Two wickets from Kyle Jarvis gave Zimbabwe a boost on a tough opening day in the first Test that saw them all out for 211, before restricting the West Indies to 18 for two at stumps at the Kensington Oval.
Despite a battling top score of 50 from opening batsman Tino Mawoyo, none of the other Zimbabwe batsmen managed an innings of note to justify their captain Brendan Taylor’s surprising decision to bat first on winning the toss.
Taylor’s call caught many unawares, especially in the context of a West Indies team playing three frontline fast bowlers, and given that this was the tourists’ first Test match for almost 14 months.
Yet it was spin, or at least slow bowling, that accounted for the bulk of the Zimbabwe wickets, with Marlon Samuels claiming four for 13 — his best-ever Test innings figures — and Shane Shillingford marking his return to the Test side with three for 58.

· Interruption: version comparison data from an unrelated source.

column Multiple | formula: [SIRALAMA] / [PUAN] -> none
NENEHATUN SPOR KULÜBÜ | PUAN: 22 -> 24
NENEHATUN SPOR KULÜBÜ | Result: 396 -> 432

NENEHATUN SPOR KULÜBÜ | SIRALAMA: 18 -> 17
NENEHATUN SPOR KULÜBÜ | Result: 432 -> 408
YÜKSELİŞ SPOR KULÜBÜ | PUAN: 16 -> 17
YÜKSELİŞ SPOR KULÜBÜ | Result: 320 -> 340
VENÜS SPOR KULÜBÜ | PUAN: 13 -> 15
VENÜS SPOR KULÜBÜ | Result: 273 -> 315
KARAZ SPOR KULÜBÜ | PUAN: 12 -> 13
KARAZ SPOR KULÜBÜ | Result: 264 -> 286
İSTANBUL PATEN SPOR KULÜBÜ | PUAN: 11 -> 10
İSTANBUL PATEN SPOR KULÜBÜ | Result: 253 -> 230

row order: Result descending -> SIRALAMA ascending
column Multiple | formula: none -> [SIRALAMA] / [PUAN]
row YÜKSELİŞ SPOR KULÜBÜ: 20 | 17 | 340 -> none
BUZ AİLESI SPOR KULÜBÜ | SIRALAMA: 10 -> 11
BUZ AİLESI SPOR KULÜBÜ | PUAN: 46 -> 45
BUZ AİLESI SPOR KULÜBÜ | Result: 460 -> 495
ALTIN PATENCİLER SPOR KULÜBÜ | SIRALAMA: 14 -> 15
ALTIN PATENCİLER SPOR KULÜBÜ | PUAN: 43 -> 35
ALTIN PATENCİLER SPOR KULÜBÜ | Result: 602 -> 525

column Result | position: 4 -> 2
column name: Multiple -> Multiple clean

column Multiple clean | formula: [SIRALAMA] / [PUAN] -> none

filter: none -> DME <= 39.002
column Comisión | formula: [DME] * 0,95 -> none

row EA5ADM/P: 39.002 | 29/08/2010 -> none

It was the first time in 60 years that spinners had taken as many as seven wickets in the first innings of a Test at the Kensington Oval, a venue celebrated as a haven for fast bowlers.
Samuels, who had earlier taken a brilliant catch at gully that accounted for Hamilton Masakadza off Kemar Roach, bowled Craig Ervine for 29 with his very first delivery and then added Graeme Cremer, Jarvis and debutant Tendai Chatara. Zimbabwe lost their last four wickets for just 15 runs.
It was Shillingford who broke a promising third-wicket partnership between Mawoyo and Taylor immediately after lunch, a sharp catch at short-leg by Kieran Powell being the first of three that he would take in that position.
Mawoyo, who brought up his second Test half-century off 90 deliveries in 129 minutes with seven boundaries, lost opening partner Vusi Sibanda, bowled by Roach, before adding 42 runs with Masakadza.
However, Zimbabwe failed to build on a promising position of 91 for two at the lunch interval.
Paceman Shannon Gabriel uprooted the off-stump of Taylor for 26 after Shillingford had removed the obdurate Mawoyo, setbacks from which they were never really able to recover, given the lack of depth in their batting.
Faced with 11 overs to the close, the West Indies were unsettled by the loss of two wickets in two balls, both leg before wicket.
Powell referred the decision against him, but it was upheld on the evidence of the television reply, while there was no doubt whatsoever as to the fate of nightwatchman Roach to the first delivery that he faced.
It left Chris Gayle and Darren Bravo to survive the remaining minutes to stumps, and continue the battle into the second day.